5. A revolução foi uma paixão, explosão de energias incontroladas e excessivas que nos encheram a alma. Mas, naturalmente, foram-se diluindo na normalização das instituições democráticas. Tudo entrou na normalidade. Tudo ficou normal. E hoje o normal tornou-se tão assepticamente normalzinho que já é in-
comodativo. Morreu a revolução. Morreu a paixão. Fugiu o sentido épico duma consciência de povo orgulhoso, crente e vivo. A paixão é sempre breve e tem de morrer, pois a sua beleza excessiva absorve-nos e vira-se contra nós. Mas esse tal sentido épico não. Deveríamos recuperá-lo, por amor á liberdade, à democracia, à participação, à consciência, à responsabilidade individual e colectiva.
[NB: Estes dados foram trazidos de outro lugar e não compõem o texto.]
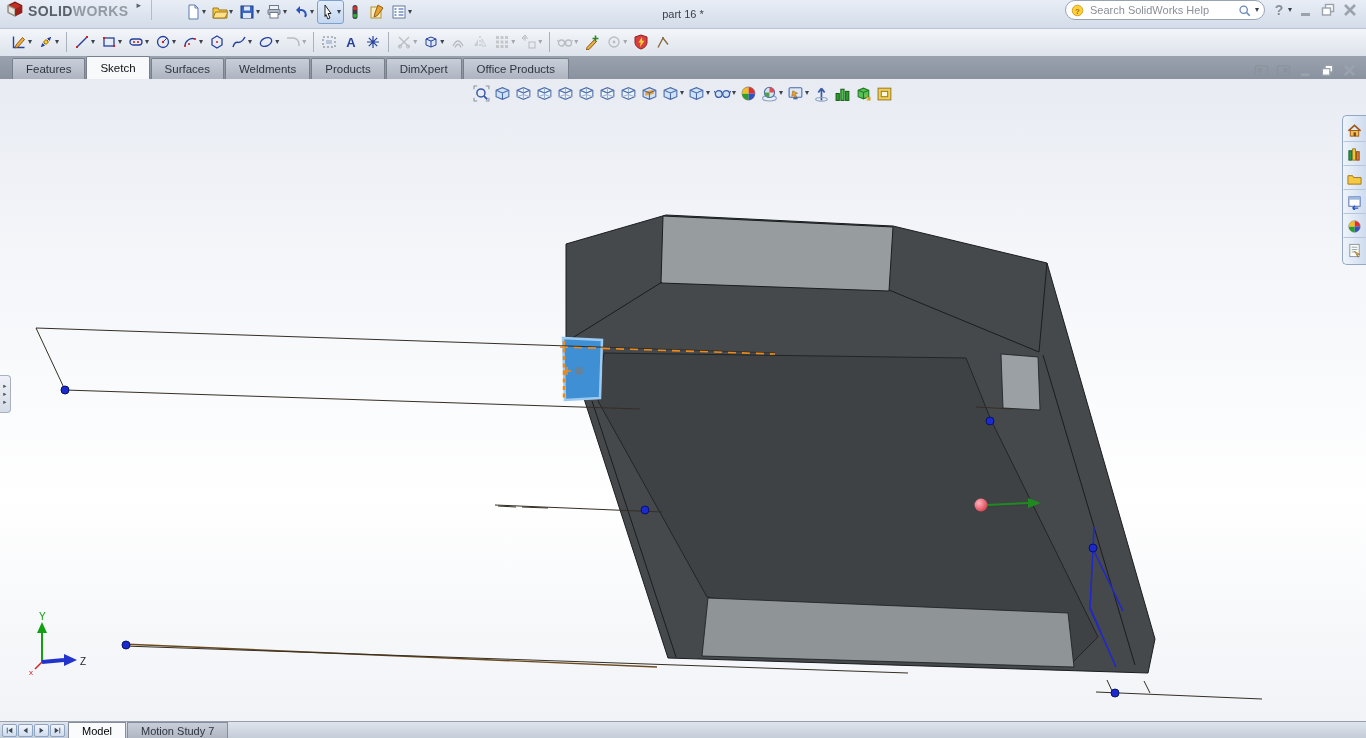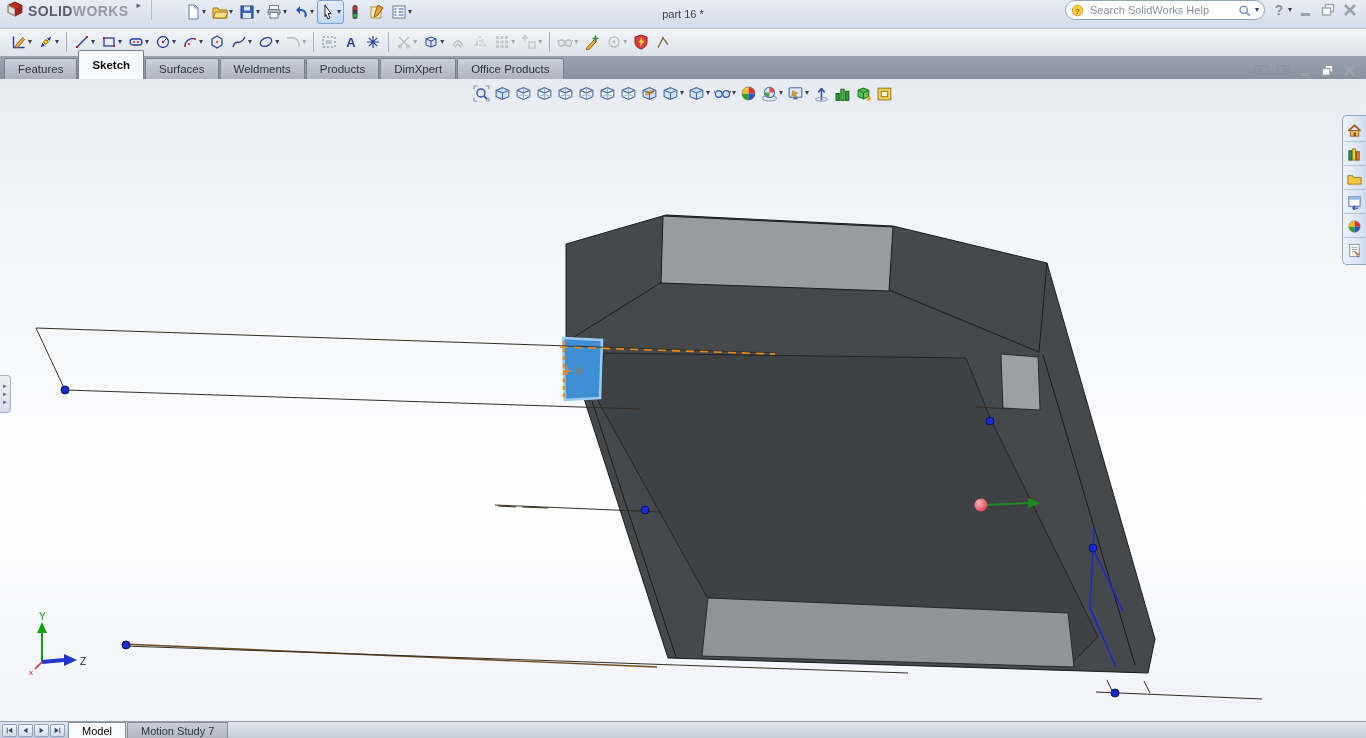"Features" .cmdtabs { padding-left: 4px -> 12px }
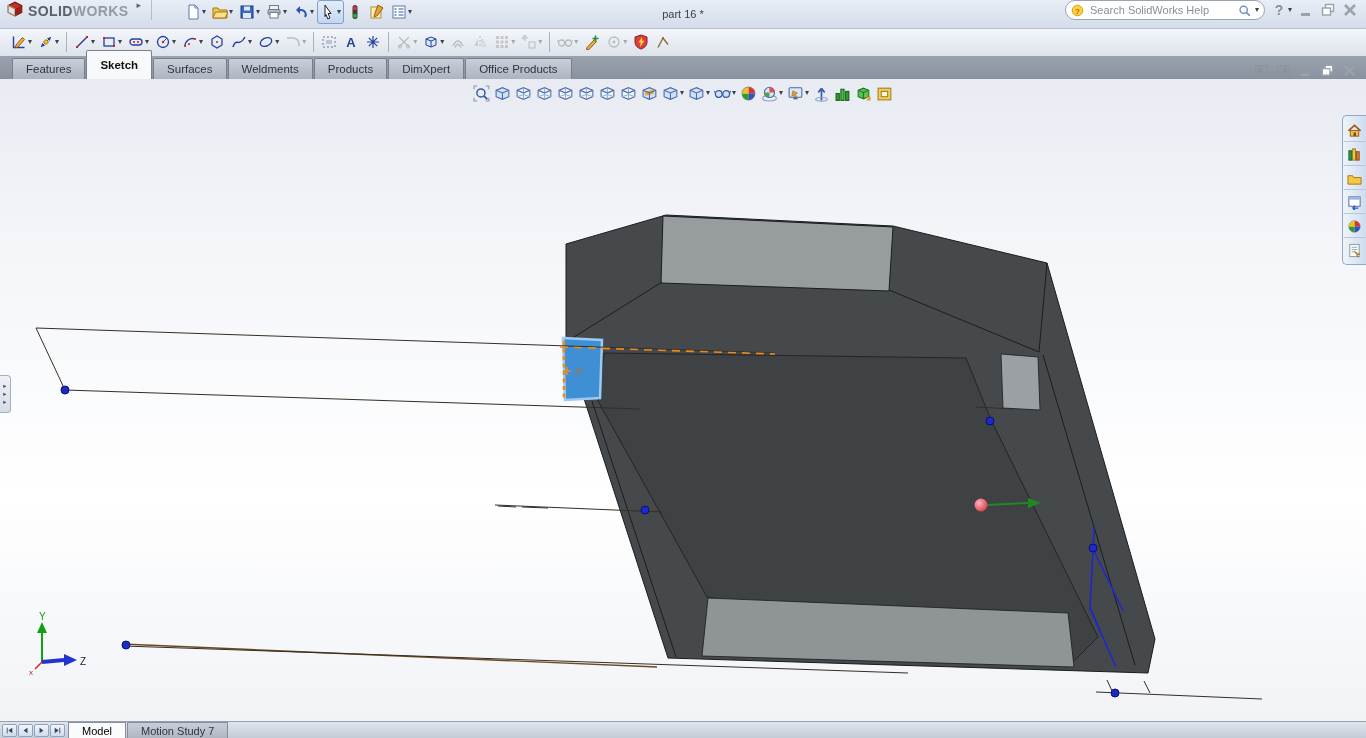"Sketch" .cmdtabs .tbtn.active { font-weight: bold -> normal; height: 29px -> 23px }
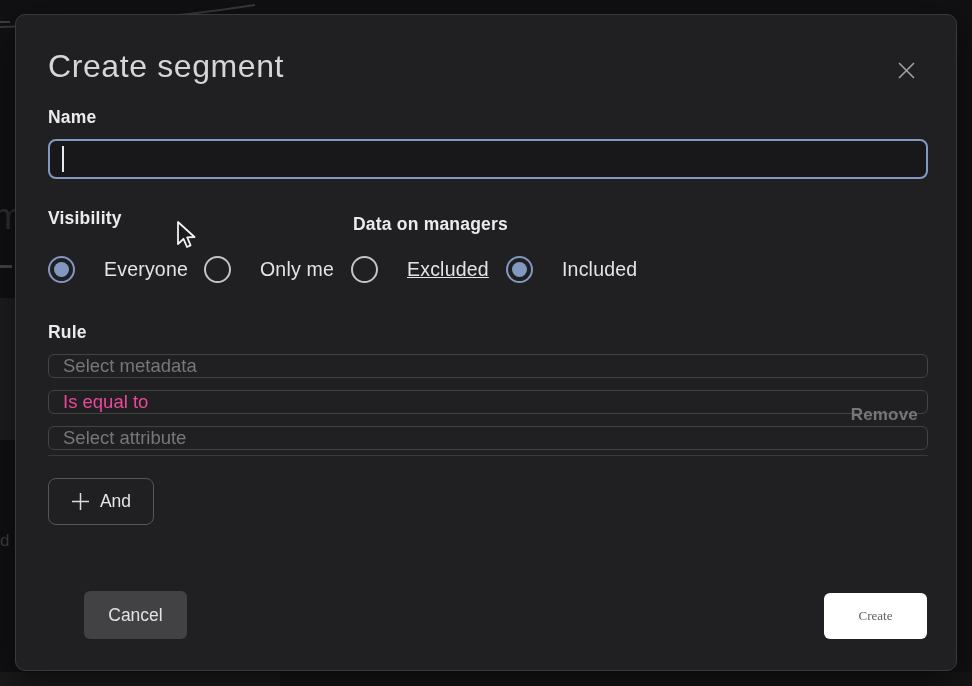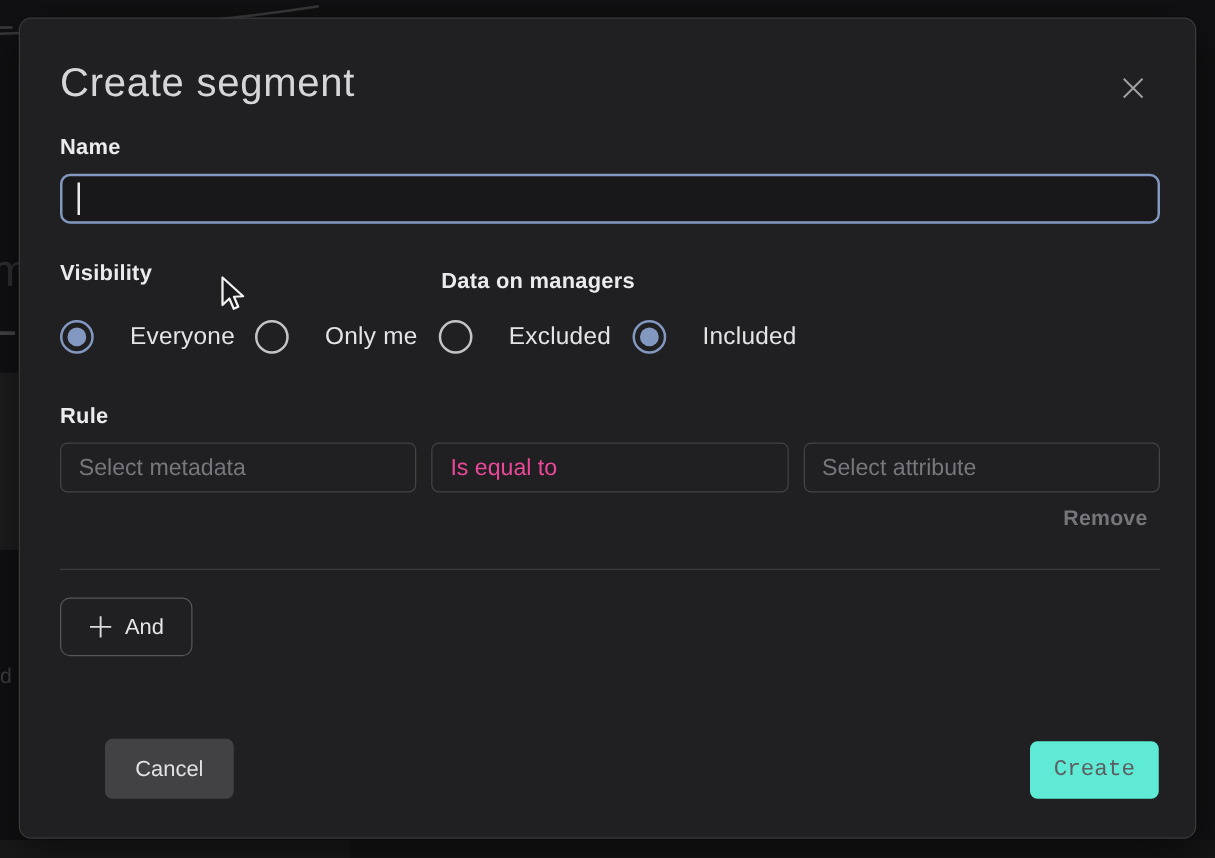"Excluded" .rg-2 { text-decoration: none -> underline }
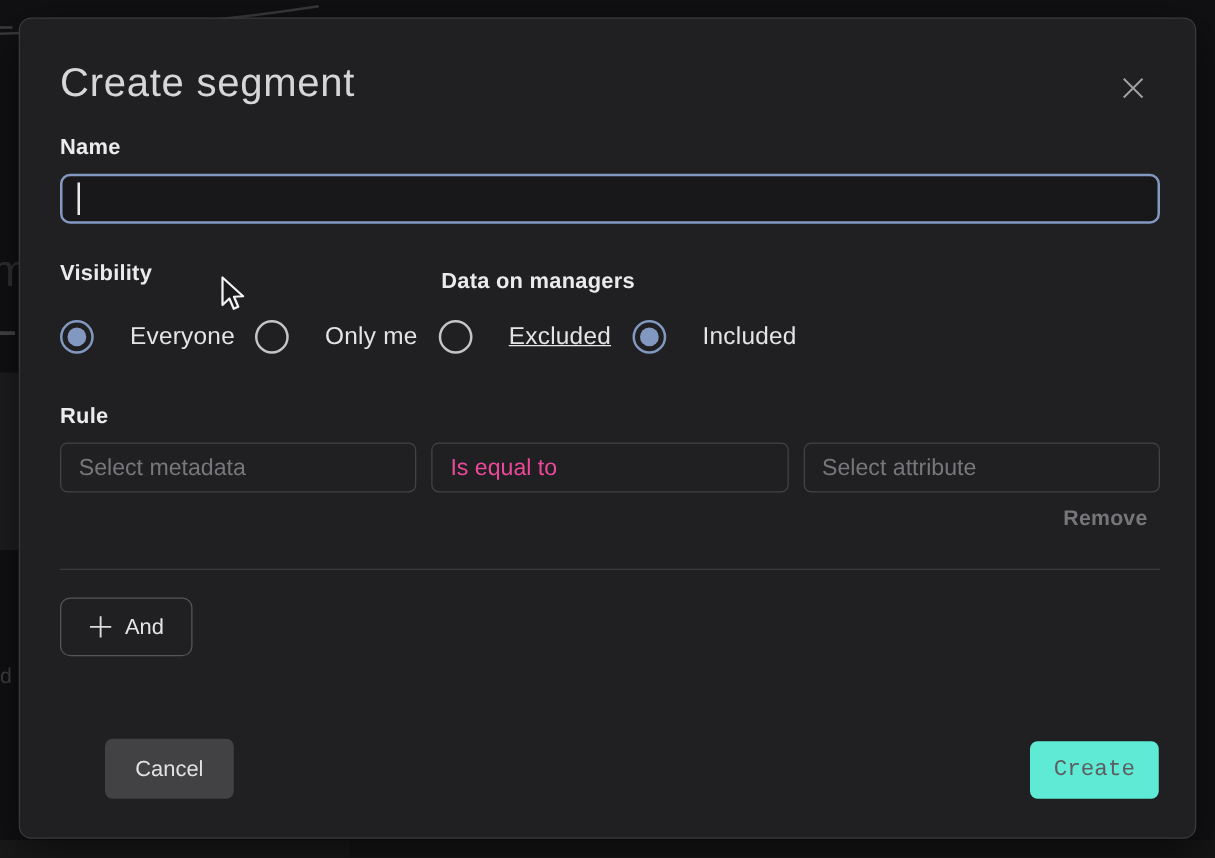"Select metadata" .rule-row { flex-direction: none -> column }
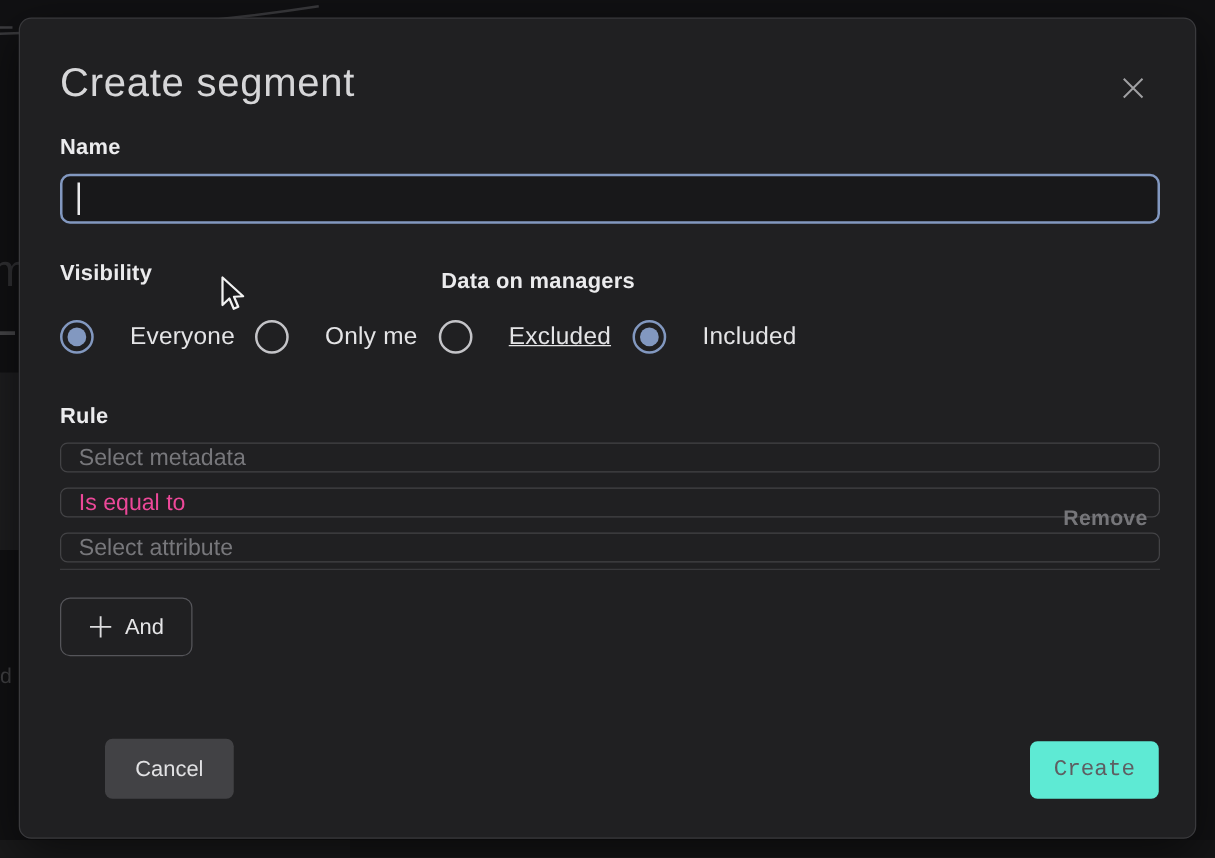"Create" .create-btn { background: #5eead4 -> #ffffff; font-family: Liberation Mono, monospace -> Liberation Serif, serif; font-size: 18px -> 13px }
Sem ele, aproximamo-nos a passos largos do empobrecimento catastrófico de ideias, da diluição dos valores, da política reduzida a uma coutada de profissionais, cujos lugares se pagam ao preço da obediência e do silêncio. Precisamos de reencontrar esse sentido épico da acção como povo. A política precisa de voltar a ser vivida por todos. Se não com paixão, que não há como a primeira, pelo menos com o amor próprio que dignifica o homem no exercício das responsabilidades que lhe competem como ser. Só assim se evitará este adormecimento castrante e irresponsável, e se incentivará a fecundidade e a responsabilidade do livre pensamento, do espírito crítico e da memória crítica, cada vez mais necessários. Esta seria a melhor forma de honrar o sentido épico que nos vem da história, dos nossos melhores pensadores e do espírito de Abril. E o que deve dar ânimo a todos os que honradamente se bateram, ontem, e se batem, hoje, pela implantação, aprofundamento e dignificação permanente da democracia, continua a ser aquela velha e teimosa senhora, chamada utopia, e que dá também pelo nome de liberdade e de democracia, que nos deve guiar na construção de um mundo melhor para todos, com o empenho de todos e com a participação dignificante e consciente de todos. Só essa velha e teimosa senhora, chamada utopia, nos pode dar o fogo do ser. Porque a utopia é a alma de um povo. E um povo sem alma não é povo nem nada. Porque a utopia é a alma do homem. E um homem sem alma é um cadáver adiado. Seja a utopia nossa companheira. E a ousadia.